Previous working scenario: Ubuntu Boot screen or login screen working, cuda/ nvidia driver’s no error.
Suddenly while training a deep learning model the script crashes (P.S: The same script has worked before w/o any issues). When I tried re-booting the device, The boot screen or login screen does not appear on Linux. However, I am able to login via ssh using Putty. But I had to re-install Cuda, cudnn and nvidia-driver again to start the training process.
Only when I purge the nvidia drivers, sometimes the login screen appears. But as soon as I install the new version of driver (nvidia-430) the login screen does not appear on boot.
Earlier this was not the case. Even with nvidia-driver installed (Same version) I was able to see the login screen, but currently something has gone wrong which I am not able to understand.
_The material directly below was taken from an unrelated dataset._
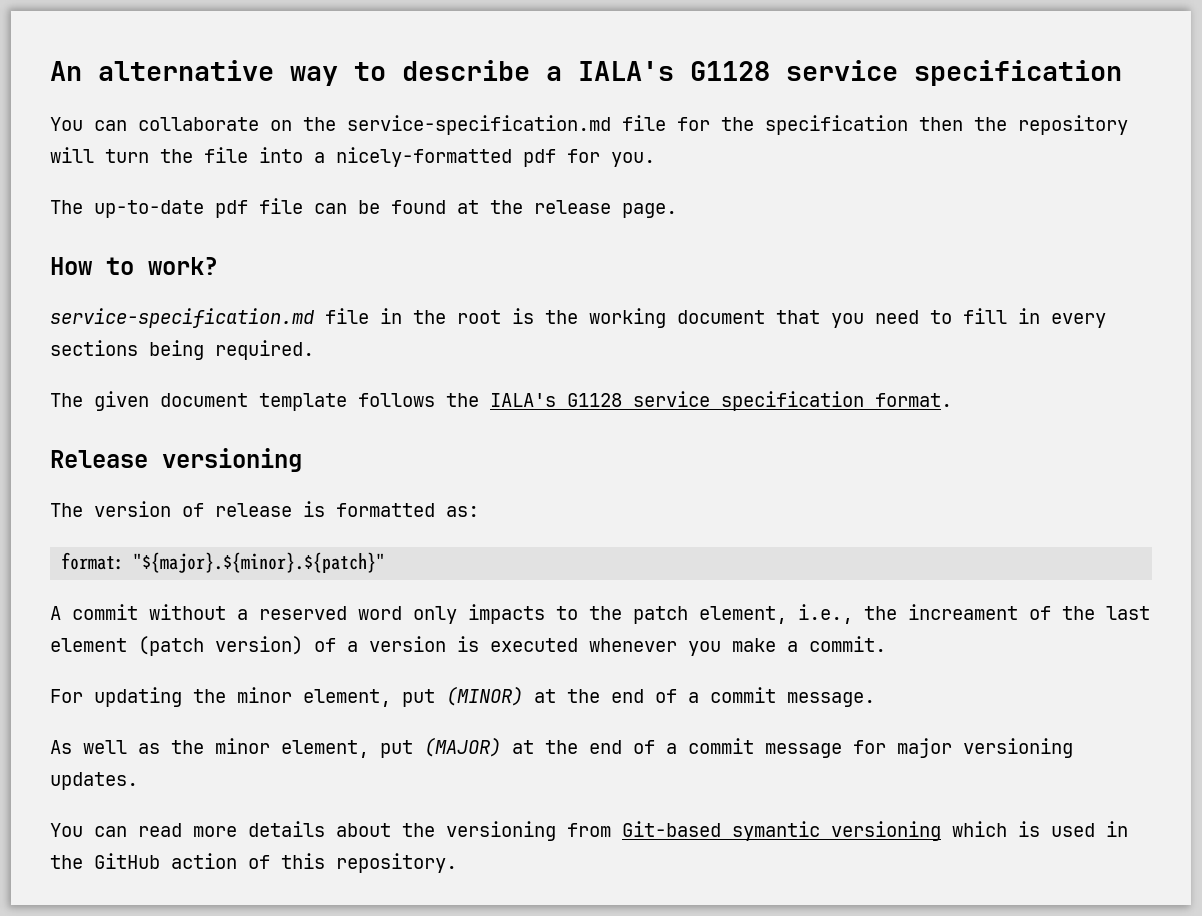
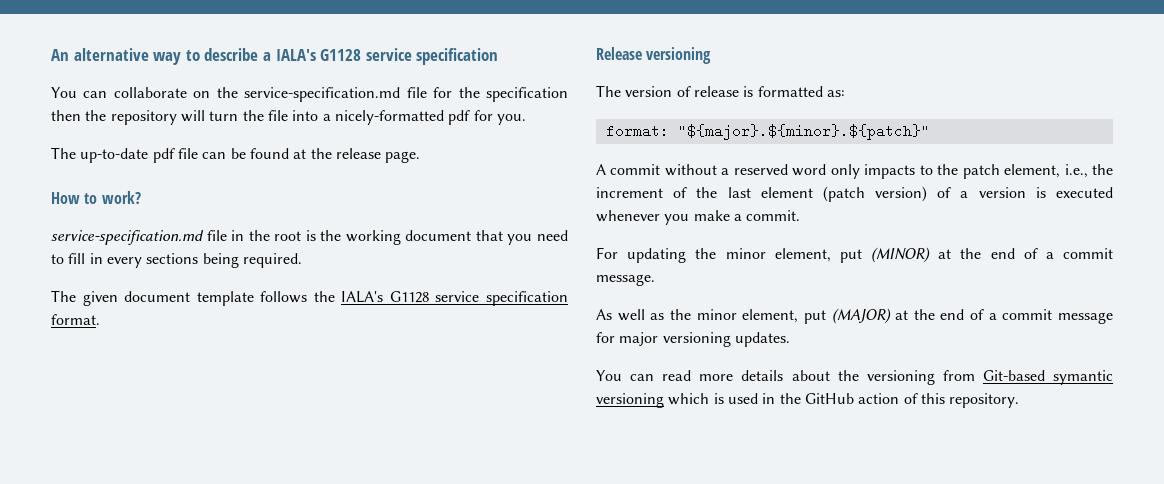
[908,604,1018,620] increament -> [596,187,663,198] increment

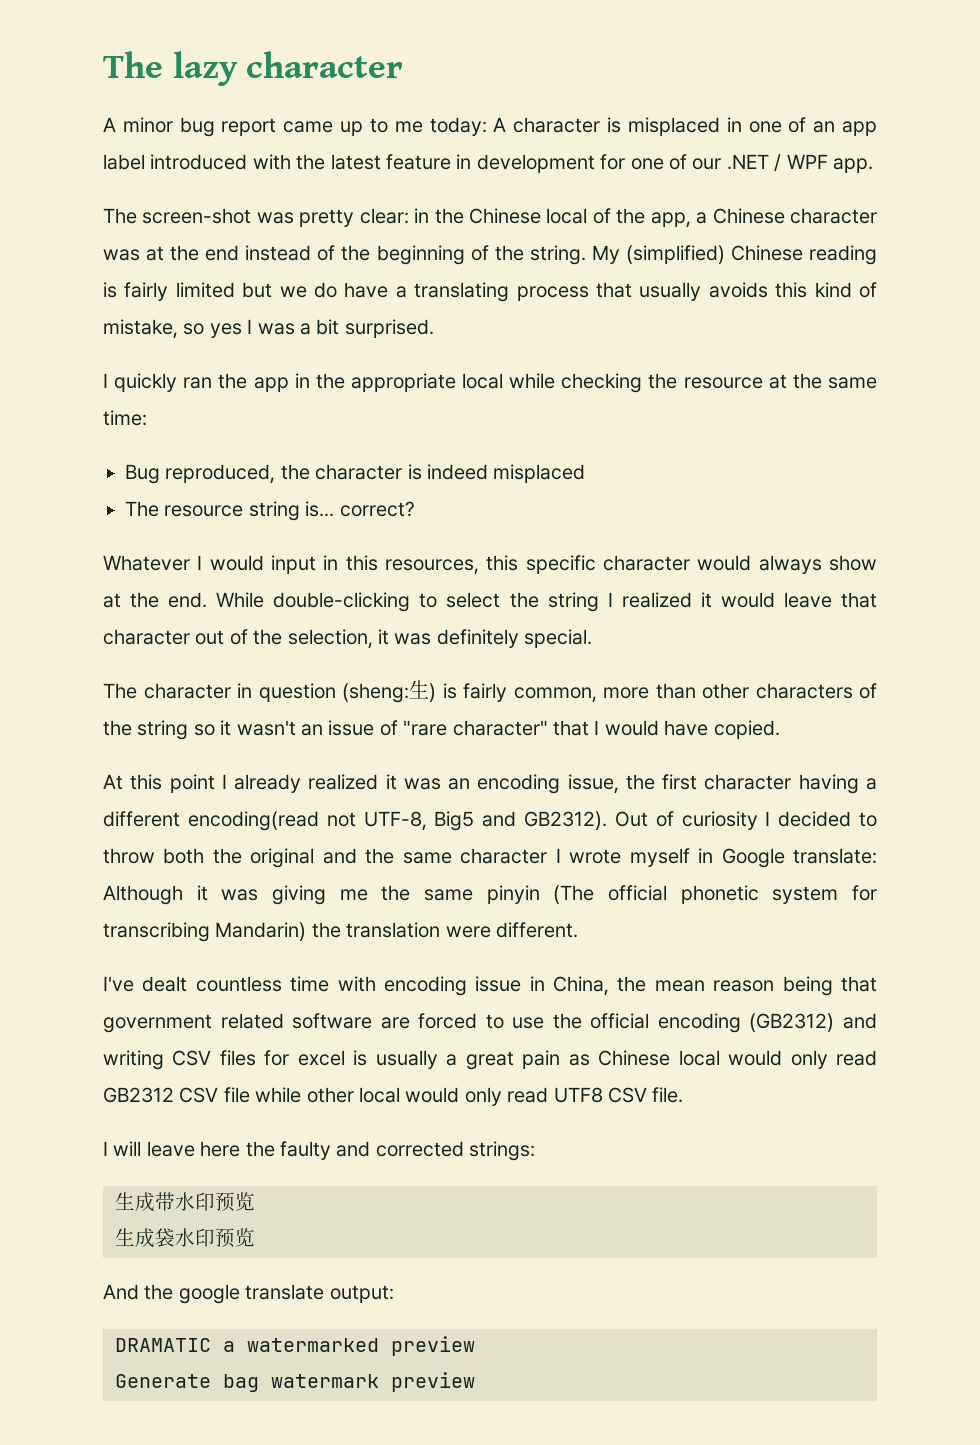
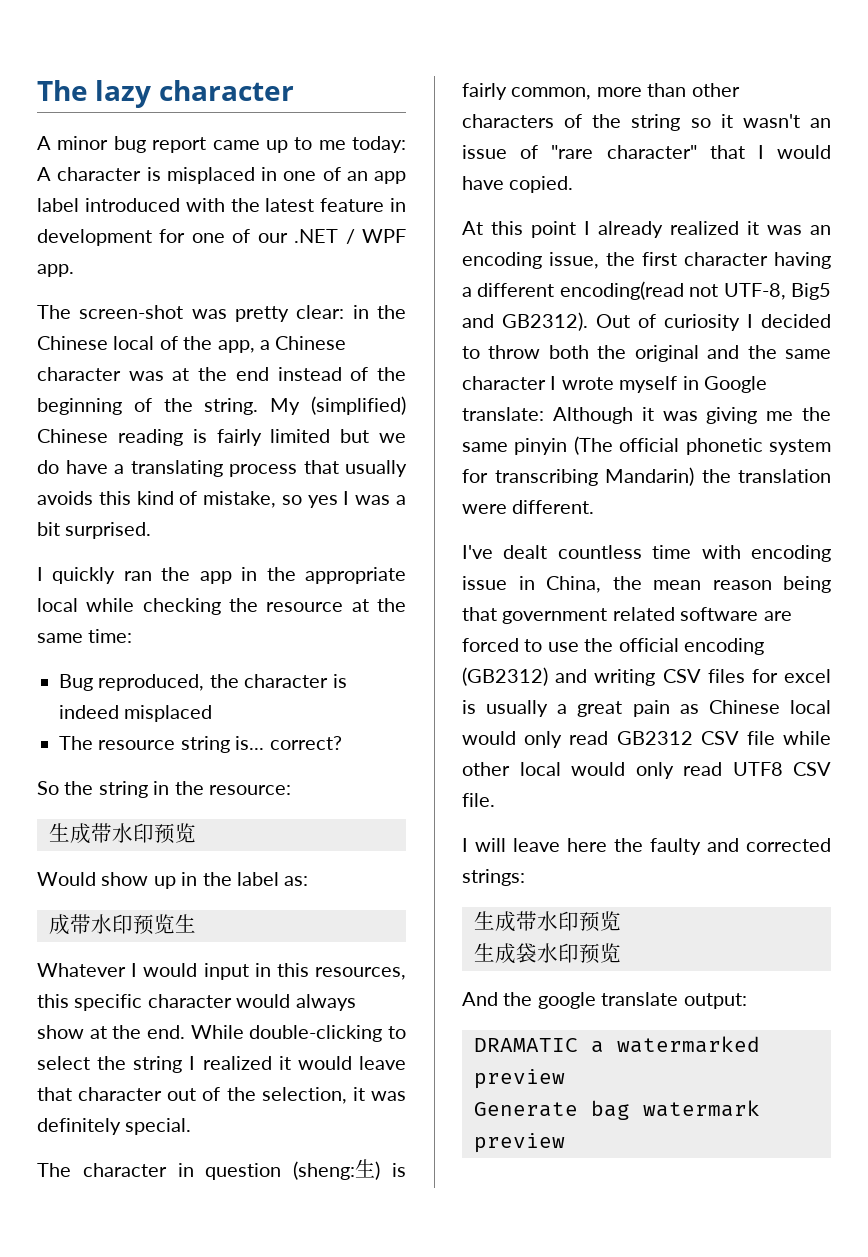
(415, 509) none -> [37,781,291,798] [49,823,196,844] [37,872,309,889] [49,914,196,935] // So the string in the resource: // ⽣成带水印预览 // Would show up in the label as: // 成带水印预览⽣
I am also not able to figure out the cause of this situation.
In addition, I have tried re-installing lightdm, xorg-xserver*, gdm, etc,. but nothing worked.
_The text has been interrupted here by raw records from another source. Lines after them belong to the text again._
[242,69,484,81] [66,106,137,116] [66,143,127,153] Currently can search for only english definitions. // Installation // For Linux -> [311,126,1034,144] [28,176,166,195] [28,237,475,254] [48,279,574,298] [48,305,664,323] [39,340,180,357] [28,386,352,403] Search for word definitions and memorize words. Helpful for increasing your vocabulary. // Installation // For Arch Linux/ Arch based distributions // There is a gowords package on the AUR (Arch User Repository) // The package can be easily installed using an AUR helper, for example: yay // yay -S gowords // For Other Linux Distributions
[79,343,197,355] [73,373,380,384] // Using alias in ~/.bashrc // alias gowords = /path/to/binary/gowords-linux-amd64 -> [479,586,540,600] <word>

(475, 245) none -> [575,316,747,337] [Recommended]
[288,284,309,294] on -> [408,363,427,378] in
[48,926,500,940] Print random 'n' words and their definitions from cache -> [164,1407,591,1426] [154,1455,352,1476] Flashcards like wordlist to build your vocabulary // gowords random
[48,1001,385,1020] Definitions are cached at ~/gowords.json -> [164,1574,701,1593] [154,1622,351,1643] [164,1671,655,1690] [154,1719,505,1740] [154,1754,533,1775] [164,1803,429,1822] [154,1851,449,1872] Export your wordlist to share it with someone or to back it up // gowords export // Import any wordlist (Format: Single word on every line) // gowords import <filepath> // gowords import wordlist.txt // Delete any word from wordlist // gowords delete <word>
Attaching nvidia-bug-report.log.gz and journalctl
Just to add to the above:
My training was going on, and at step 2170 I got this error on my training scrceen(putty login):
2019-09-27 15:17:41.007879: E tensorflow/stream_executor/cuda/cuda_event.cc:48] Error polling for event status: failed to query event: CUDA_ERROR_LAUNCH_FAILED: unspecified launch failure
2019-09-27 15:17:41.007910: F tensorflow/core/common_runtime/gpu/gpu_event_mgr.cc:274] Unexpected Event status: 1
The Linux screen also displayed the error as shown in linux_screen_error.jpg attachment nvidia-bug-report.log.gz (33.5 MB) journalctl.log (6.61 MB)
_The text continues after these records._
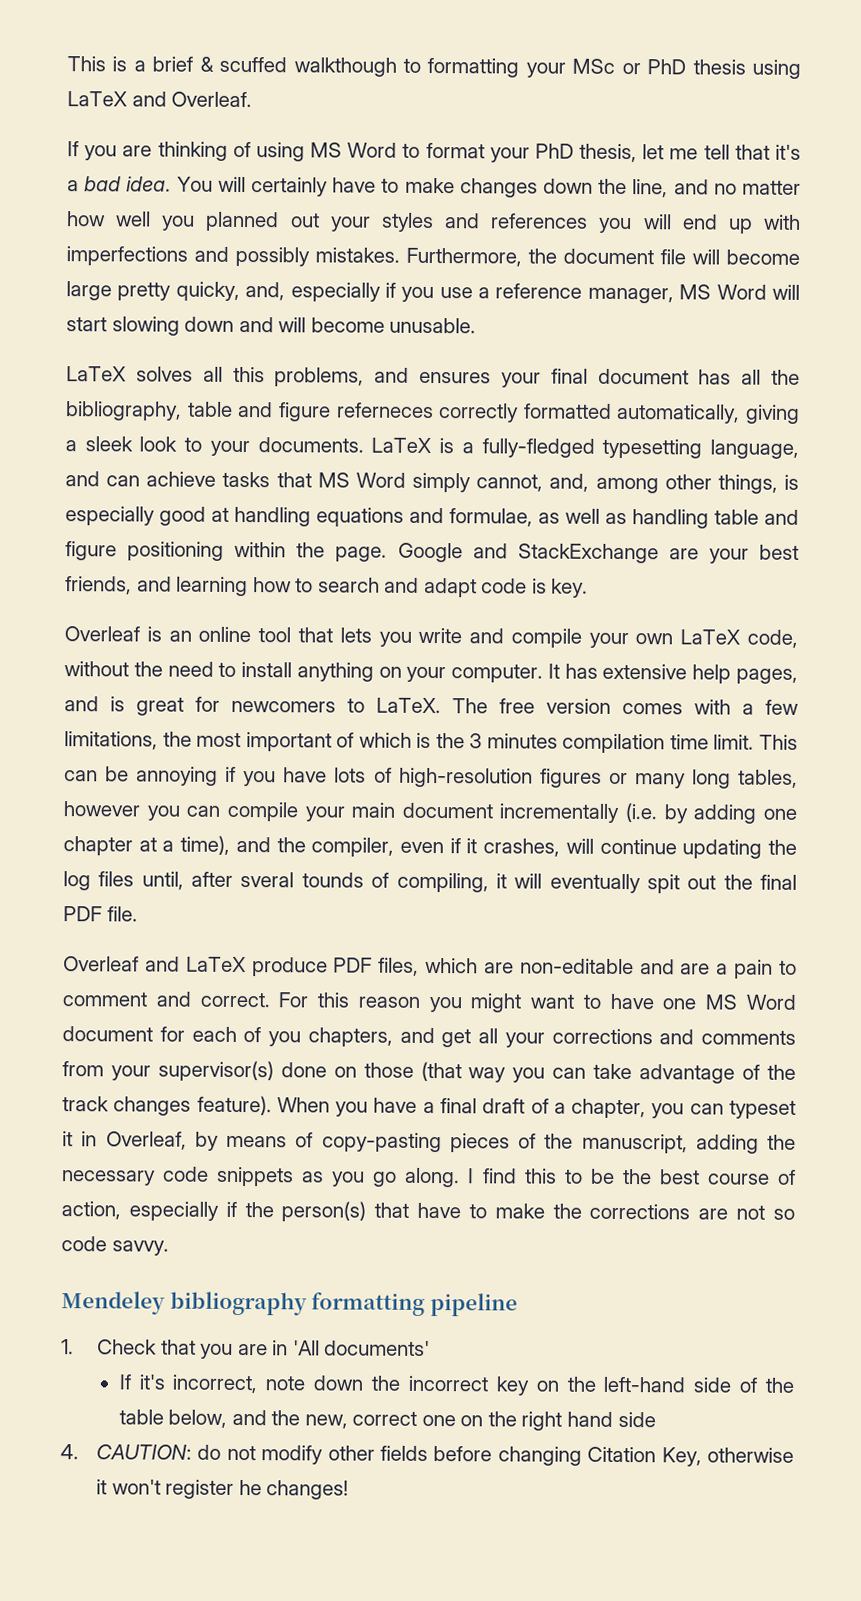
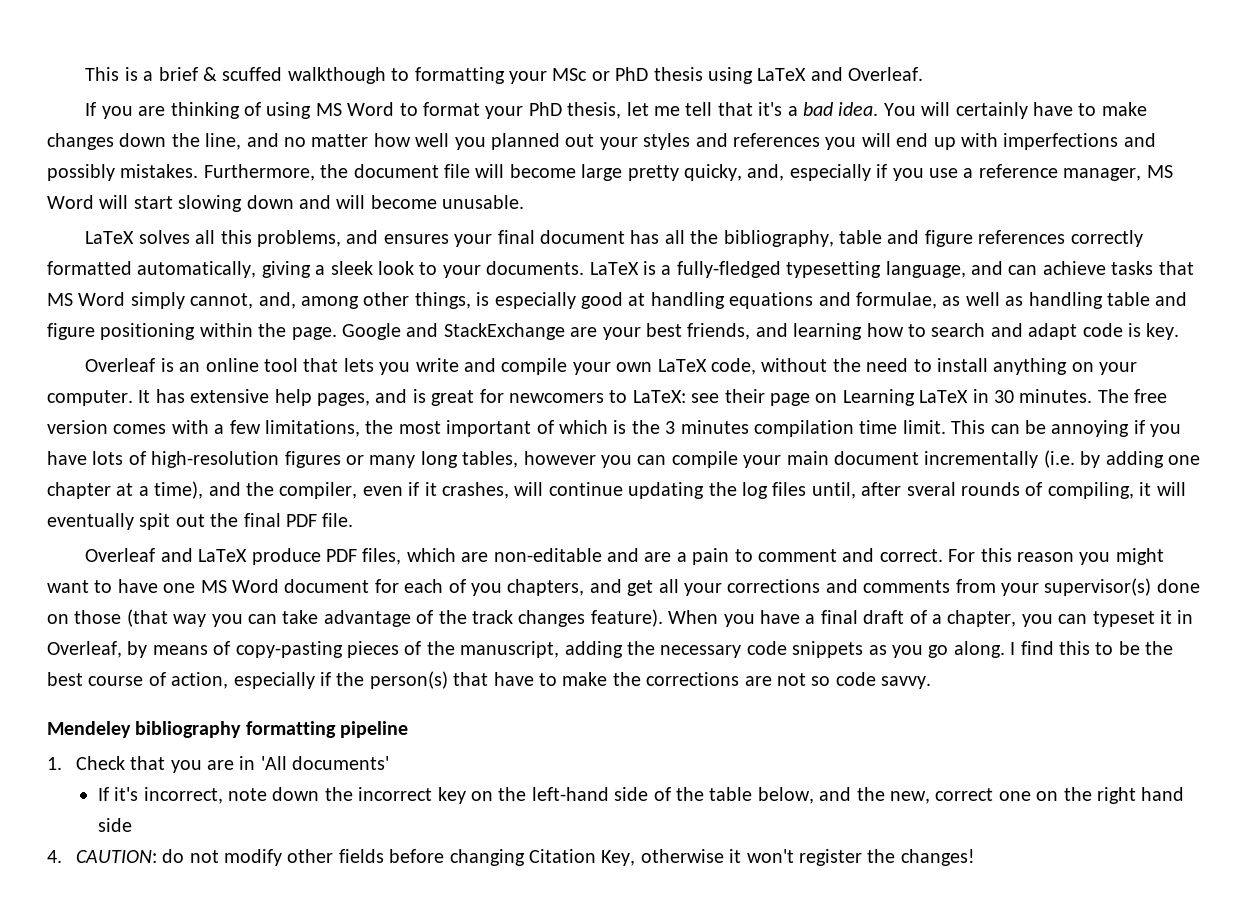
[336,402,434,419] referneces -> [978,230,1066,244] references
[376,697,441,714] LaTeX. -> [632,389,1093,406] LaTeX: see their page on Learning LaTeX in 30 minutes.
[301,872,364,888] tounds -> [960,482,1020,496] rounds
[238,1480,262,1496] he -> [867,849,896,863] the

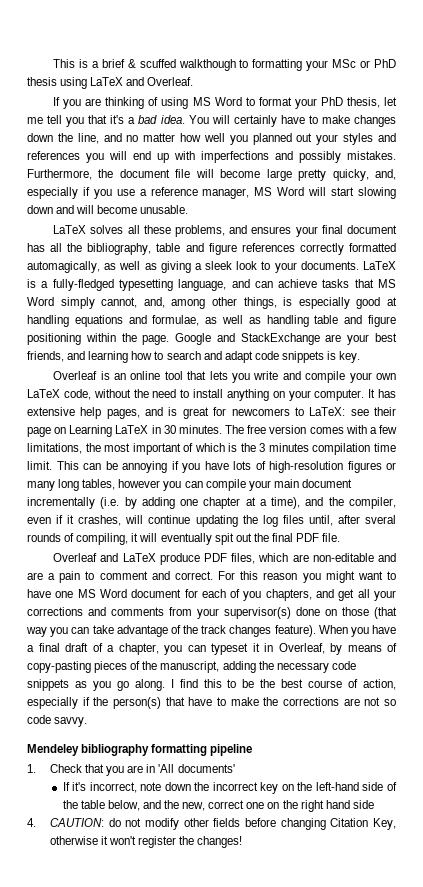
(713, 109) none -> [66,117,85,127] you
[220,230,252,244] this -> [143,225,171,234] these
[137,261,257,278] automatically, -> [27,261,157,273] automagically, as well as
(1123, 330) none -> [281,351,324,363] snippets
I did as it was mentioned in the link.
I haven’t been able to check the desktop to see if the screen is up (I am remote logging in from home) but “nvidia-smi” is not responding and my deep learning model also hangs while training.
Do you know what could be going wrong?
Also, what is the cause for the ppa driver package to break?
Please create a new nvidia-bug-report.log after applying the workaround.
Ubuntu 16.04 is not using glvnd so they used the non-glvnd compat libs which are known to be broken with 430 and removed with 435.
PFA the nvidia-bug-report.log after the workaround. (The system freezes while running nvidia-bug-report.sh, but I have attached the reported that was generated.)
Thank you for helping. Looking forward to your reply.
I checked my screen and there is no login screen yet, the screen is completely blank with a dark blue color.
I can only ssh into it, but “nvidia-smi” or the tensorflow model are still not working.
Requesting immediate help from NVIDIA or anyone who is familiar with the situation.
I am not sure what happened. I did the same steps as mentioned by you (generix) earlier again, and now I can not only see the screen but nvidia-smi and the training both have started working. I am going to wait for some more steps and see if it breaks at any point of time. If it doesn’t then it looks like whatever fix was mentioned by @generix worked (and I will be more than happy to accept that as the answer).